◆ **WORK TO COMPLETE**
Hand back all records exactly, pictures omitted.

◆ **RECORDS TO USE**
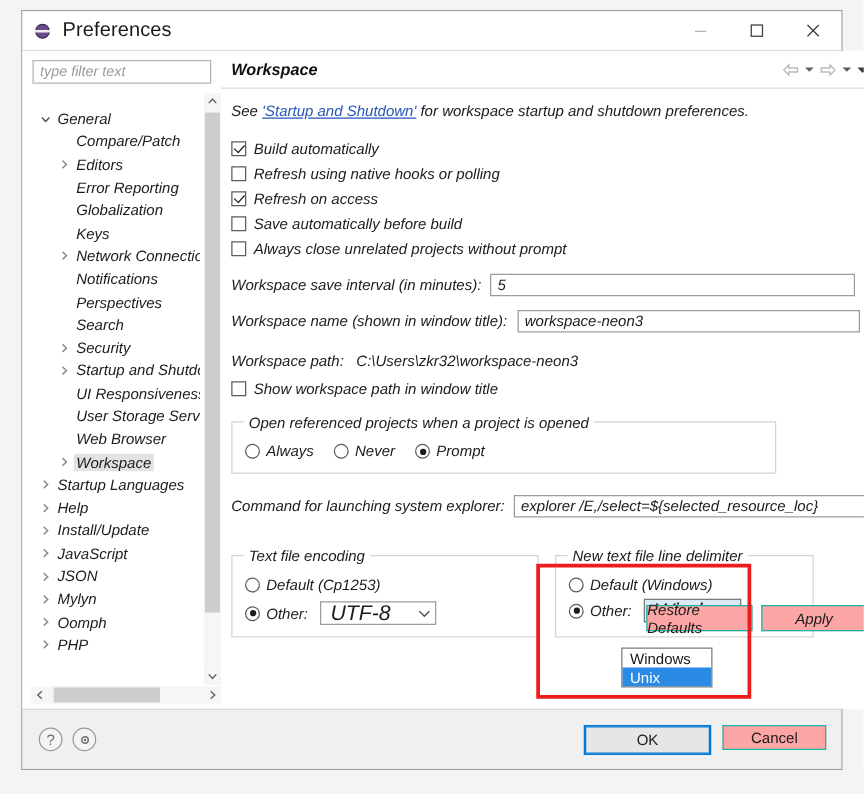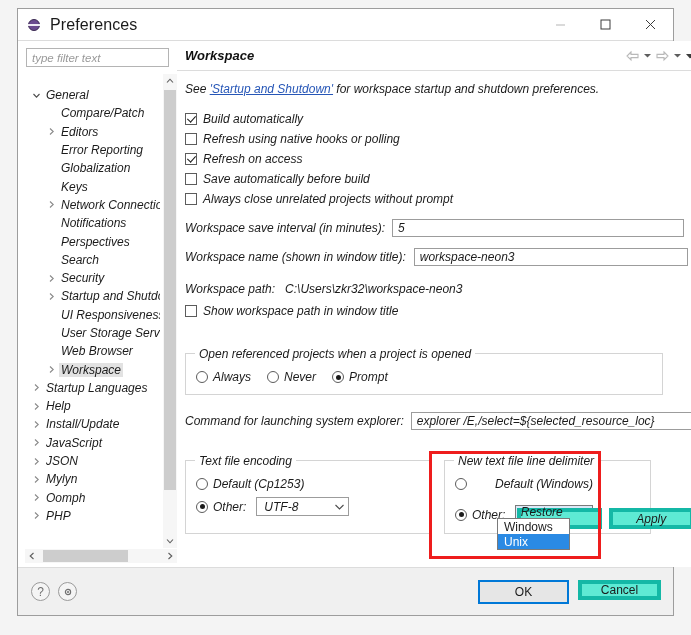--- a/index.html
+++ b/index.html
@@ -762,7 +762,7 @@
             <span>Show workspace path in window title</span>
           </div>
 
-          <div class="group" style="width:478px; margin-top:33px;">
+          <div class="group" style="width:436px; margin-top:17px;">
             <div class="gtitle">Open referenced projects when a project is opened</div>
             <div class="radio-row">
               <span class="radio-item">

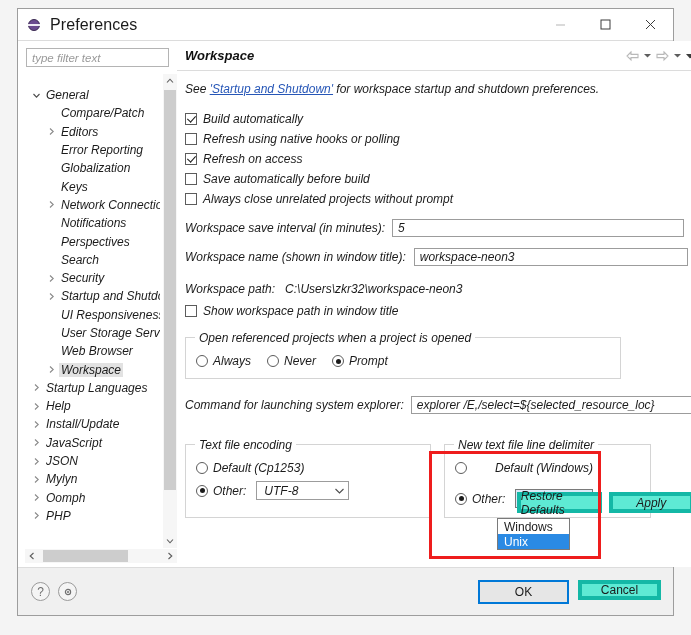--- a/index.html
+++ b/index.html
@@ -809,7 +809,7 @@
 
             <div class="group" style="width:207px; margin-left:13px; padding:16px 10px 9px 10px;">
               <div class="gtitle">New text file line delimiter</div>
-              <div class="radio-row" style="margin-bottom:14px;gap:23px;">
+              <div class="radio-row" style="margin-bottom:4px;">
                 <span class="rad"></span>
                 <span>Default (Windows)</span>
               </div>

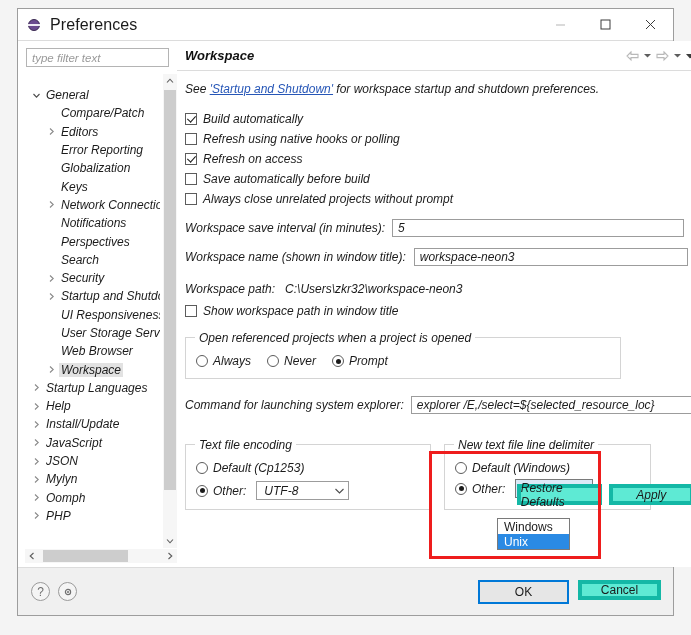--- a/index.html
+++ b/index.html
@@ -346,7 +346,7 @@
     display: flex;
     align-items: center;
     justify-content: space-between;
-    font-size: 12px;
+    font-size: 17px;
     color: #1b1b1b;
     padding: 0 3px 0 7px;
     box-sizing: border-box;

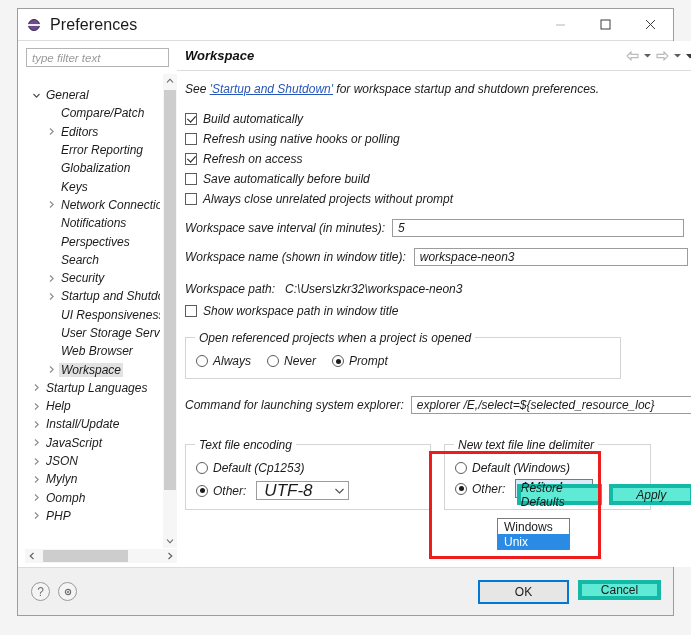--- a/index.html
+++ b/index.html
@@ -387,8 +387,8 @@
   }
 
   .btn {
-    border: 4px solid #14b8a6;
-    background: #5eead4;
+    border: 1px solid #14b8a6;
+    background: #fca5a5;
     font-size: 12px;
     color: #1b1b1b;
     display: flex;

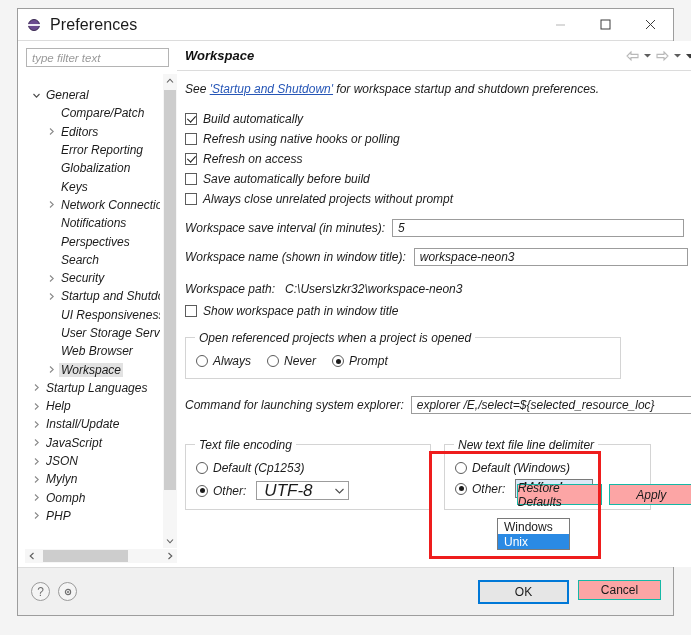--- a/index.html
+++ b/index.html
@@ -849,7 +849,7 @@
         </div>
       </div>
       <div class="foot-buttons">
-        <div class="btn focus" style="width:91px;height:24px;background:#e6e6e6;">OK</div>
+        <div class="btn focus" style="width:102px;height:24px;background:#e6e6e6;">OK</div>
         <div class="btn" style="width:83px;height:20px;">Cancel</div>
       </div>
     </div>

◆ **TASK SOLUTION**
--- a/index.html
+++ b/index.html
@@ -762,7 +762,7 @@
             <span>Show workspace path in window title</span>
           </div>
 
-          <div class="group" style="width:478px; margin-top:33px;">
+          <div class="group" style="width:436px; margin-top:17px;">
             <div class="gtitle">Open referenced projects when a project is opened</div>
             <div class="radio-row">
               <span class="radio-item">

--- a/index.html
+++ b/index.html
@@ -809,7 +809,7 @@
 
             <div class="group" style="width:207px; margin-left:13px; padding:16px 10px 9px 10px;">
               <div class="gtitle">New text file line delimiter</div>
-              <div class="radio-row" style="margin-bottom:14px;gap:23px;">
+              <div class="radio-row" style="margin-bottom:4px;">
                 <span class="rad"></span>
                 <span>Default (Windows)</span>
               </div>

--- a/index.html
+++ b/index.html
@@ -346,7 +346,7 @@
     display: flex;
     align-items: center;
     justify-content: space-between;
-    font-size: 12px;
+    font-size: 17px;
     color: #1b1b1b;
     padding: 0 3px 0 7px;
     box-sizing: border-box;

--- a/index.html
+++ b/index.html
@@ -387,8 +387,8 @@
   }
 
   .btn {
-    border: 4px solid #14b8a6;
-    background: #5eead4;
+    border: 1px solid #14b8a6;
+    background: #fca5a5;
     font-size: 12px;
     color: #1b1b1b;
     display: flex;

--- a/index.html
+++ b/index.html
@@ -849,7 +849,7 @@
         </div>
       </div>
       <div class="foot-buttons">
-        <div class="btn focus" style="width:91px;height:24px;background:#e6e6e6;">OK</div>
+        <div class="btn focus" style="width:102px;height:24px;background:#e6e6e6;">OK</div>
         <div class="btn" style="width:83px;height:20px;">Cancel</div>
       </div>
     </div>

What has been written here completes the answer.